Cependant, plus de 60 % des parents ont affirmé qu’ils ne seraient pas à l’aise d’emprunter les transports en commun, et ce, même lorsque les restrictions liées à la COVID‑19 commenceront à être assouplies, ce qui pourrait avoir des conséquences sur les déplacements lorsque les gens se rendront à leur lieu de travail (figure 3). Les adultes vivant avec des enfants sont plus susceptibles de dire qu’ils préféreraient se rendre au travail seulement lorsque c’est nécessaire (39 %) que les personnes sans enfant (27 %).

Les parents abandonnent leurs projets de vacances, la plupart ne voyageront pas en 2020

En plus d’exprimer leur malaise à l’égard des transports en commun, les parents ne se disent pas moins préoccupés par rapport aux voyages. Environ 6 adultes sur 10 (59 %) vivant avec des enfants ont indiqué avoir dû modifier leurs projets de vacances en raison de la pandémie de coronavirus de 2020, probablement en lien avec le confinement au Canada et la fermeture des frontières autour de la semaine de relâche. Lorsqu’on leur a demandé s’ils comptaient prendre des vacances en 2020, 72 % des parents ont répondu que c’était peu probable.

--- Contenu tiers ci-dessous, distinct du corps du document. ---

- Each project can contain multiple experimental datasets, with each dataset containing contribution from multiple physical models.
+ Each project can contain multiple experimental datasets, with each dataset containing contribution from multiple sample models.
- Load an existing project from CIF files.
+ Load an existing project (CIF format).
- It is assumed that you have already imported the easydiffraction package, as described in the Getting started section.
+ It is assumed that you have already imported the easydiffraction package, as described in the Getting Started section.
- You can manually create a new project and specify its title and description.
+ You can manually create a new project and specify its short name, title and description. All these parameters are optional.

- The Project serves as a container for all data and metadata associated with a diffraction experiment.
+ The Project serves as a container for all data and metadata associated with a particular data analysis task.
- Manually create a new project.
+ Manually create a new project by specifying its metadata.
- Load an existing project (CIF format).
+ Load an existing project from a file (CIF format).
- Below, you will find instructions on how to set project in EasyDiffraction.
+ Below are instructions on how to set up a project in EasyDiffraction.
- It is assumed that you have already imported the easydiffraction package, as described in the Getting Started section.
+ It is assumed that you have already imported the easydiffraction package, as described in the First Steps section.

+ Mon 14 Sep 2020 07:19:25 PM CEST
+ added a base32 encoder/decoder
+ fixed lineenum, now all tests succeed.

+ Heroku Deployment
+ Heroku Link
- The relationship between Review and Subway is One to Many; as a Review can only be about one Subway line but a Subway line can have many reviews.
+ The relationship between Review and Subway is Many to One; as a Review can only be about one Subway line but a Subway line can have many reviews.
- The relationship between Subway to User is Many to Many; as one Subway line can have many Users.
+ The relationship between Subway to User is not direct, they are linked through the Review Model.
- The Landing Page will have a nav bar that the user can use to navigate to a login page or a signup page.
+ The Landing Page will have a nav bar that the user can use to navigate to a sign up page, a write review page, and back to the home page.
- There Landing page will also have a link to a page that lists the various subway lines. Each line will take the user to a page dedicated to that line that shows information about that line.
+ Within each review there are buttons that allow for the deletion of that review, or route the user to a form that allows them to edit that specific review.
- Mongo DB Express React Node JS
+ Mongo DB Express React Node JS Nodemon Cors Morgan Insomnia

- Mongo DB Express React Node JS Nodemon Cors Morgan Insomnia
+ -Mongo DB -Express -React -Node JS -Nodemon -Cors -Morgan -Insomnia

Nadine Badets, Institut Vanier, en détachement de Statistique Canada

 


Notes

  1. Un sondage de l’Institut Vanier de la famille, de l’Association d’études canadiennes et de la firme Léger, mené du 10 au 13 mars, du 27 au 29 mars, du 3 au 5 avril, du 10 au 12 avril, du 17 au 19 avril et du 24 au 26 avril 2020, comprenait environ 1 500 personnes de 18 ans et plus qui ont été interrogées à l’aide d’une technologie ITAO (interview téléphonique assistée par ordinateur) dans le cadre d’une enquête en ligne. Tous les échantillons, à l’exception de ceux du 10 au 13 mars et du 24 au 26 avril, comprenaient également un échantillon de rappel d’environ 500 immigrants. À l’aide des données du Recensement de 2016, les résultats ont été pondérés en fonction du sexe, de l’âge, de la langue maternelle, de la région, du niveau de scolarité et de la présence d’enfants dans le ménage, afin d’assurer un échantillon représentatif de la population. Aucune marge d’erreur ne peut être associée à un échantillon non probabiliste (panel en ligne, dans le présent cas). Toutefois, à des fins comparatives, un échantillon probabiliste de 1 512 répondants aurait une marge d’erreur de ±2,52 %, et ce, 19 fois sur 20.
  2. Agence de la santé publique du Canada, Maladie à coronavirus de 2019 (COVID-19) : Mise à jour quotidienne sur l’épidémiologie (consulté le 6 mai 2020). Lien : https://bit.ly/2z9rMFJ
  3. Voir la note 1.
  4. Jessica Wong, « Frustrated Parents in Ontario Pivot from Official Distance-Learning Program Amid COVID-19 », CBC News (30 avril 2020). Lien : https://bit.ly/3aTOMFR
  5. CBC Kids News, When Will Your School Reopen? Check Out This Map (29 avril 2020). Lien : https://bit.ly/2KMhcGW
  6. Statistique Canada, « Enquête sur la population active, mars 2020 » dans Le Quotidien (9 avril 2020). Lien : https://bit.ly/2YDGkIm
  7. Jennifer Kaddatz, « Les familles peinent à composer avec les conséquences financières de la pandémie de COVID‑19 », Institut Vanier de la famille (9 avril 2020).